Six Conservatives left the party in early 2021 to sit as independents, forming the "Cleveland Independent Group". They were Cliff Foggo, Julie Craig, Graham Jeffrey, Vera Rider, Philip Thompson, and Malcolm Griffiths (the latter had been suspended from the party since November 2019). In December 2021 Graham Jeffrey left the Cleveland Independent Group to join the Liberal Democrats, and Cliff Foggo, Julie Craig, and Vera Rider left the group to join the Independent Group, leaving just Philip Thompson and Malcolm Griffiths in the Cleveland Independent Group. Julie Craig subsequently left the Independent Group in March 2022 and served the remainder of her term as an ungrouped independent.

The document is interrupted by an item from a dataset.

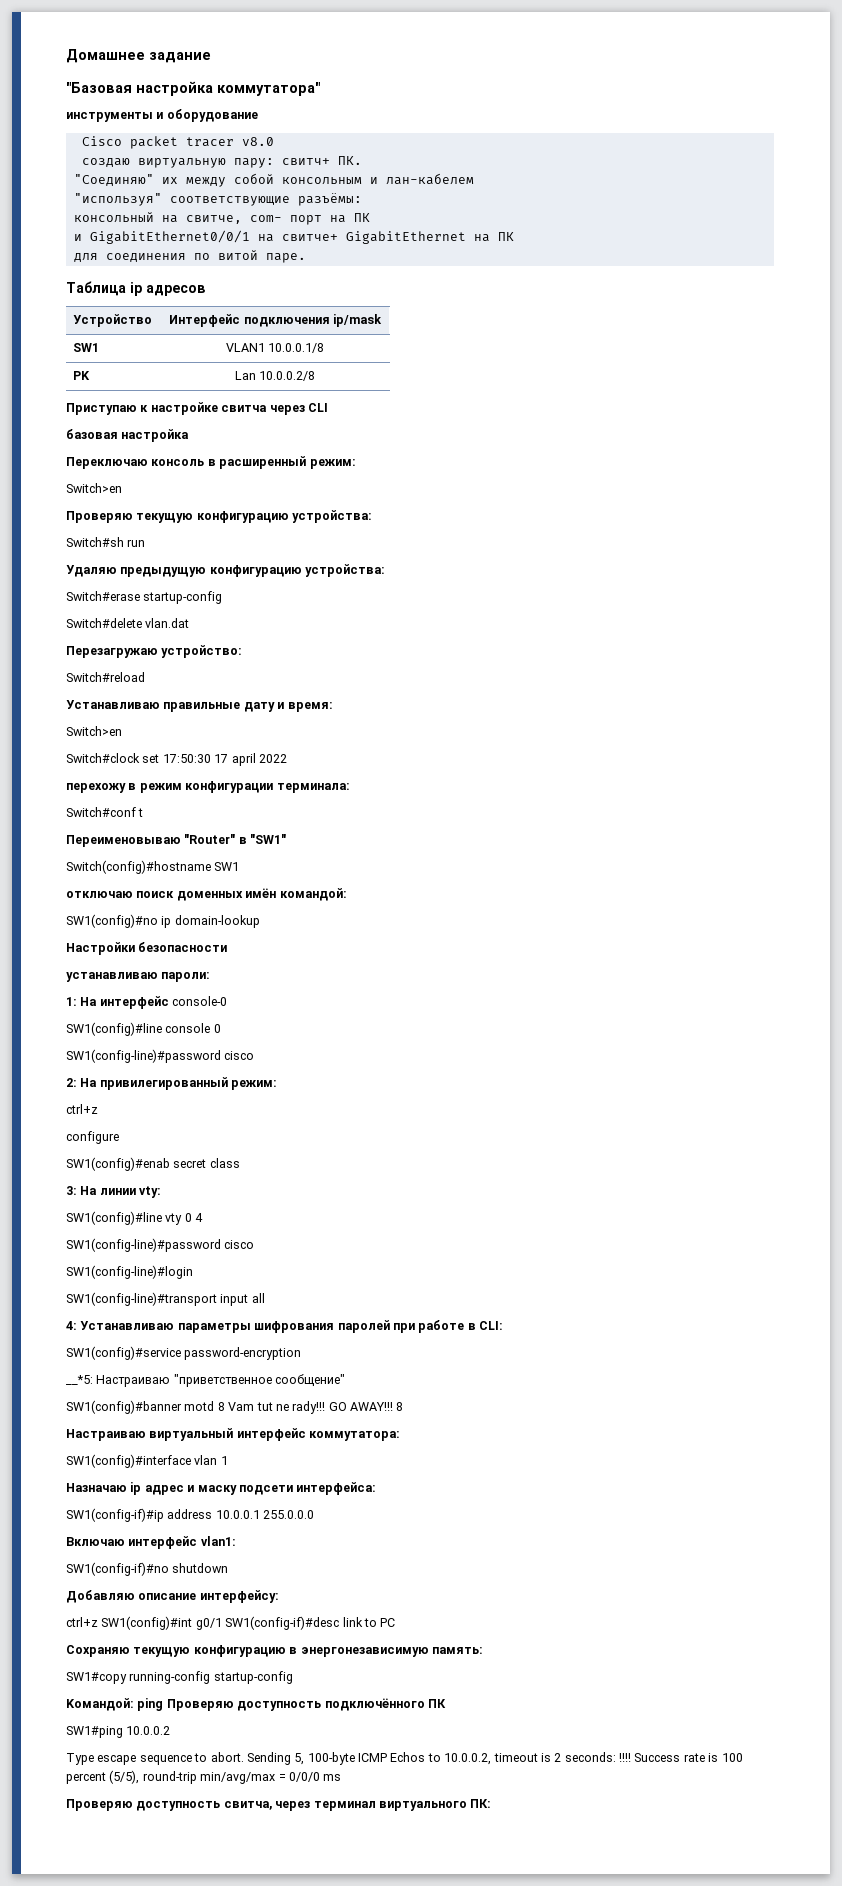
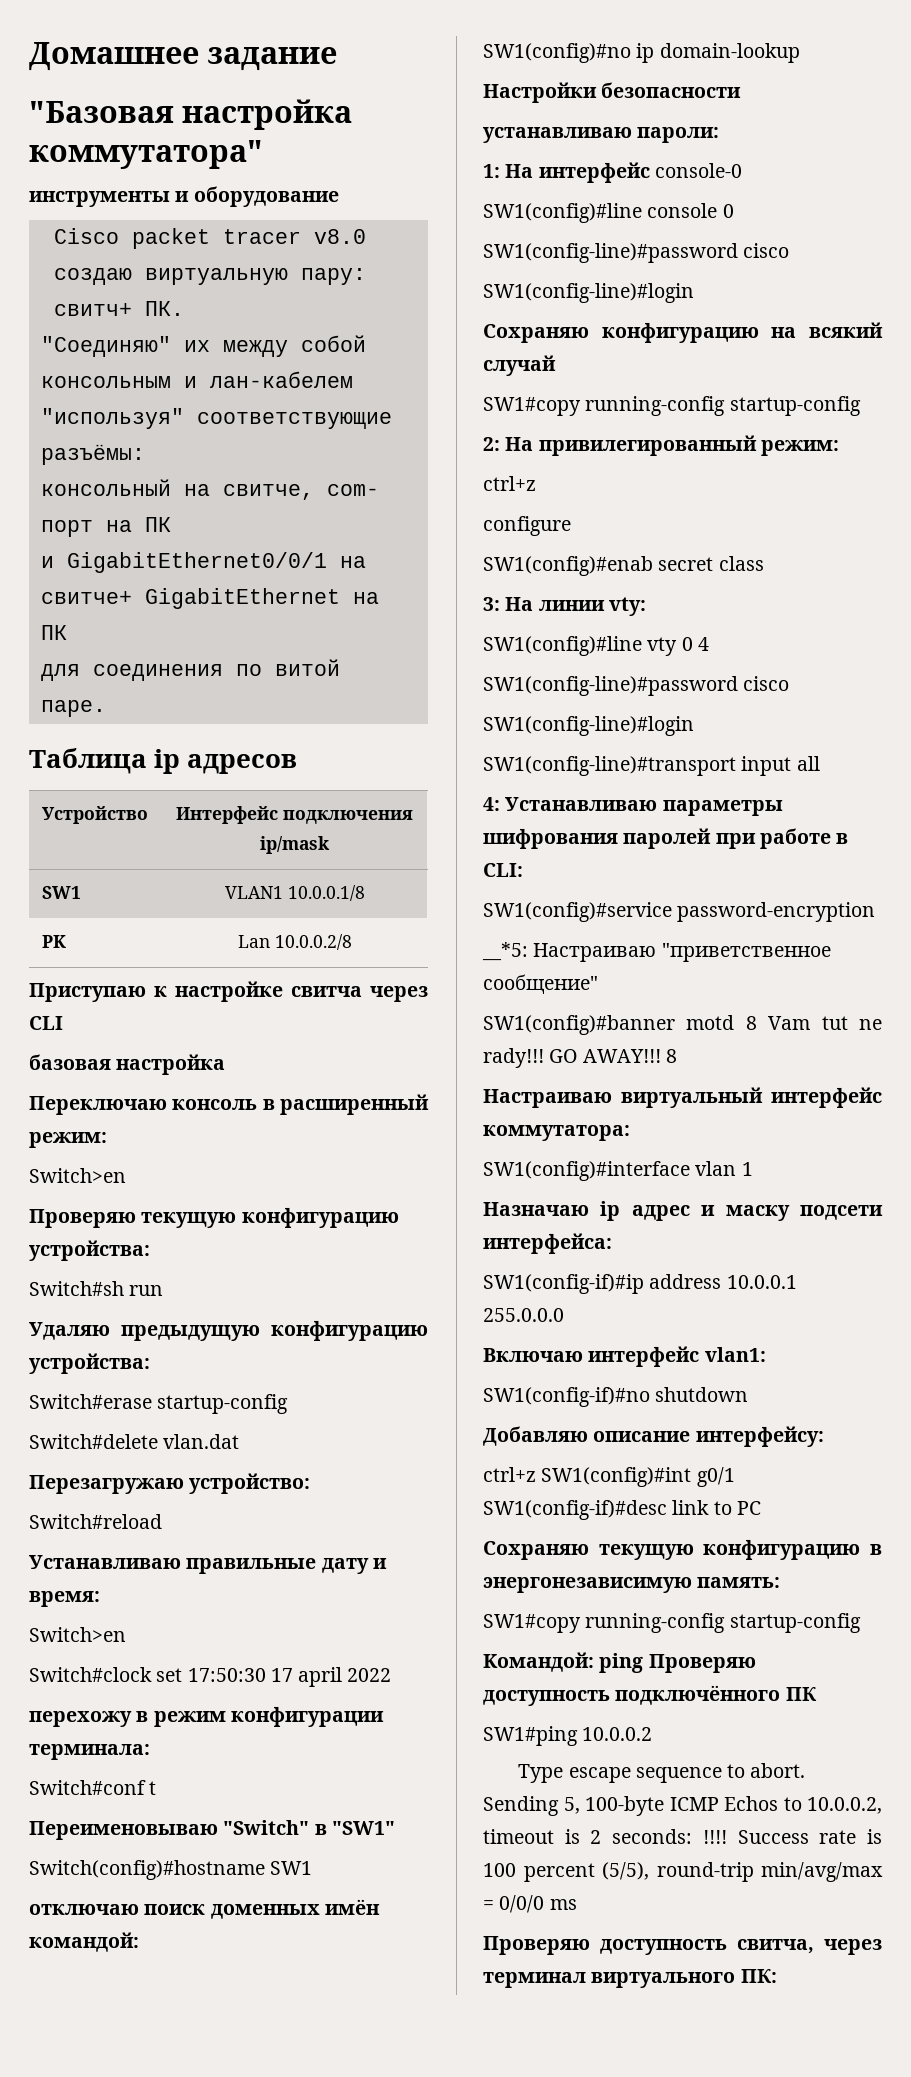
[184,834,236,844] "Router" -> [223,1820,310,1835] "Switch"
(255, 1055) none -> [483,283,694,303] [483,322,883,343] [483,355,556,376] [483,396,861,416] // SW1(config-line)#login // Сохраняю конфигурацию на всякий случай // SW1#copy running-config startup-config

Craig Hannaway, elected for Labour, left the party in March 2021 to sit as an independent.

Longbeck by-election 6 May 2021 won by Conservative candidate Andrea Turner, following death of Conservative councillor Norah Cooney.

Guisborough by-election 6 May 2021 won by Conservative candidate Andrew Hixon, following death of Conservative councillor Dennis Teasdale.

Hutton by-election 6 May 2021 won by Conservative candidate Stephen Waterfield, following resignation of Conservative councillor Caroline Jackson.

Adam Brook, elected as an independent, joined Labour in July 2022.

Normanby by-election 22 December 2022 won by Conservative candidate Paul Salvin, following death of Labour councillor Chris Foley-McCormack.

Robert Clark, elected as a Teesville Independent, joined Labour in January 2023.

==The Independent Group==
The independent councillors who formed part of the council's administration with the Liberal Democrats sat together as "The Independent Group". This was a group for the purposes of the Local Government (Committees and Political Groups) Regulations 1990 (and therefore used to determine entitlement to seats on committees) but was not a formal political party registered with the Electoral Commission. Some members of the group did register a new political party in December 2021, called "Redcar and Cleveland Independent", but the party was de-registered less than a year later without ever having contested an election. Those members of the Independent Group who stood for re-election at the subsequent 2023 election did so as independent candidates.